The flesh enjoys indulgence, no matter what it is. Anger feels good to vent. It feels good to gorge out on your favorite food. When you’re in a certain mood, you want to enhance the felling, so you listen to songs that reinforce your emotions at the time. If someone is experiencing the death of a loved one, we weep with them. Compassion moves through us and it’s a natural reaction. The opposite is also true. When we are around others who are joyful and they begin laughing, it’s easy to begin laughing with them. If more join in, it’s probably going to spread throughout the entire group of people. Emotions, good or bad, are both highly contagious and powerful.
It’s no different when we get into services that begin to manipulate our emotions. We want to continue in it because it feels good. I’ve been in many services where I would’ve loved the music to continue all morning because I “felt” the spirit moving strong. I’m not saying it’s wrong to experience emotion, but we just can’t let emotions dictate our behavior, no matter the atmosphere.

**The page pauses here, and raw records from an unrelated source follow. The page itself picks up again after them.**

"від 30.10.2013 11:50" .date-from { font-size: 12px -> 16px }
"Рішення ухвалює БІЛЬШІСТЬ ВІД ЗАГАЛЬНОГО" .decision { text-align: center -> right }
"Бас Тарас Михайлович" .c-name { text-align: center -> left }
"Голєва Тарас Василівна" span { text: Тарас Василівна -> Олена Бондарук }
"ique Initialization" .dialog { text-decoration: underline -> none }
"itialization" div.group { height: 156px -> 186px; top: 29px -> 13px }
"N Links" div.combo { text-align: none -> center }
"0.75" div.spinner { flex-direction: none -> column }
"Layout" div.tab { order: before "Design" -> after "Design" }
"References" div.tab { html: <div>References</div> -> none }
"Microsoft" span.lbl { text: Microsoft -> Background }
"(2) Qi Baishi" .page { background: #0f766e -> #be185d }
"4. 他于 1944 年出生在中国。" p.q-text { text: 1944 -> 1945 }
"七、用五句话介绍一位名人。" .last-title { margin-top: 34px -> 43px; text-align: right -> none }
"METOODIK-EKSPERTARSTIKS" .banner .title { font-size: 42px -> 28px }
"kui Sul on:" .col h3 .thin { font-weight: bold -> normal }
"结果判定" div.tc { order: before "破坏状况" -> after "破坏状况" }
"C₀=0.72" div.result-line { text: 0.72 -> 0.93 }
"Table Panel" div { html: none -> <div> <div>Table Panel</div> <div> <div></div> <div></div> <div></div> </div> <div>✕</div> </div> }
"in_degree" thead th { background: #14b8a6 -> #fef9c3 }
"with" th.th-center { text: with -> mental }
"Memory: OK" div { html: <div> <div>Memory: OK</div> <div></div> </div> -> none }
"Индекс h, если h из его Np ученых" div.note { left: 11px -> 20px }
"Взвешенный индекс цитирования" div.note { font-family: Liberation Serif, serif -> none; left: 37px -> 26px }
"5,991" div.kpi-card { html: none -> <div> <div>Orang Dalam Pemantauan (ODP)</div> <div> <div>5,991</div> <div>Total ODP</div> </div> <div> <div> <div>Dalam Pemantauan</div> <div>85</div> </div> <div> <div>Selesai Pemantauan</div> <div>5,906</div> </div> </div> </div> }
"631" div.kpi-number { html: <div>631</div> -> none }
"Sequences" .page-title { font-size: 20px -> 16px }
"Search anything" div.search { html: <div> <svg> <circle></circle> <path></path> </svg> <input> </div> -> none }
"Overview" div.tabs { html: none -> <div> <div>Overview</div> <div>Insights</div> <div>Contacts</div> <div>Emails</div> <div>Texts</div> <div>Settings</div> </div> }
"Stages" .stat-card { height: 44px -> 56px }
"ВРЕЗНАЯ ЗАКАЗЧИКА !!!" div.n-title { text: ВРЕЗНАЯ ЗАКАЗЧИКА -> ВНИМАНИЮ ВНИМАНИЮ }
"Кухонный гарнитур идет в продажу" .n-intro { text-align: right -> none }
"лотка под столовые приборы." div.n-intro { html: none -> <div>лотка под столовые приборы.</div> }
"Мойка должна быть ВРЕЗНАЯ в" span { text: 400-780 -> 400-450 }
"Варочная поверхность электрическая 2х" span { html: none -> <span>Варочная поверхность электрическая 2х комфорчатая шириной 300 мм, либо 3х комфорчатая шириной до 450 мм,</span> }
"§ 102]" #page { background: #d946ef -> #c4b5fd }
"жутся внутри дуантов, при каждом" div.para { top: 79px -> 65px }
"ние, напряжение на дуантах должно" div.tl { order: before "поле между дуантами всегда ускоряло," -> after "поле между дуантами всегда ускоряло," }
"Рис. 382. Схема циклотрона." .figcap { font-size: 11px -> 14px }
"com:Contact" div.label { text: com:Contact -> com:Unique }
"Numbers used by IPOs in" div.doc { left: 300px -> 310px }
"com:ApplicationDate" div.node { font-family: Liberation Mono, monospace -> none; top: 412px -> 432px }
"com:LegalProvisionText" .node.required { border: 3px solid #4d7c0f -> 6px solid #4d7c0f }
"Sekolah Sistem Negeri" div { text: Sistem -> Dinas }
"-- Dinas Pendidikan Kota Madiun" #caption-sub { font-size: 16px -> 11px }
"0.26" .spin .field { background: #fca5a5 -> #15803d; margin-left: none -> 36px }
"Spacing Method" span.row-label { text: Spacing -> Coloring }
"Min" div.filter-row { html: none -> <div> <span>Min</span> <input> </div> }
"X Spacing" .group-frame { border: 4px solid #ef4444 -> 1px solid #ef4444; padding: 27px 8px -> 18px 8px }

Thankfully, we have been given a fruit of the Spirit called temperance. I like the dictionary definition of this word: moderation or self restraint in action, statement, etc. Many translations use the word self-control. In control of one’s self. A Christians should NEVER use the phrase, “I just couldn’t help myself,” or any other like it.. It’s just not true.
The lost the only ones the have the potential to get away with statements like that. They don’t have the Spirit of God inside them. They don’t have access to the attributes listed in Galatians 5:22-23 like we do. Can they control themselves? If they really want to, but we have an advantage. We have the same spirit inside of us that raised up Christ from the dead.
It doesn’t matter what you felt the Spirit moving you to do, you – as a Christian – always have a choice and you are always in control of yourself.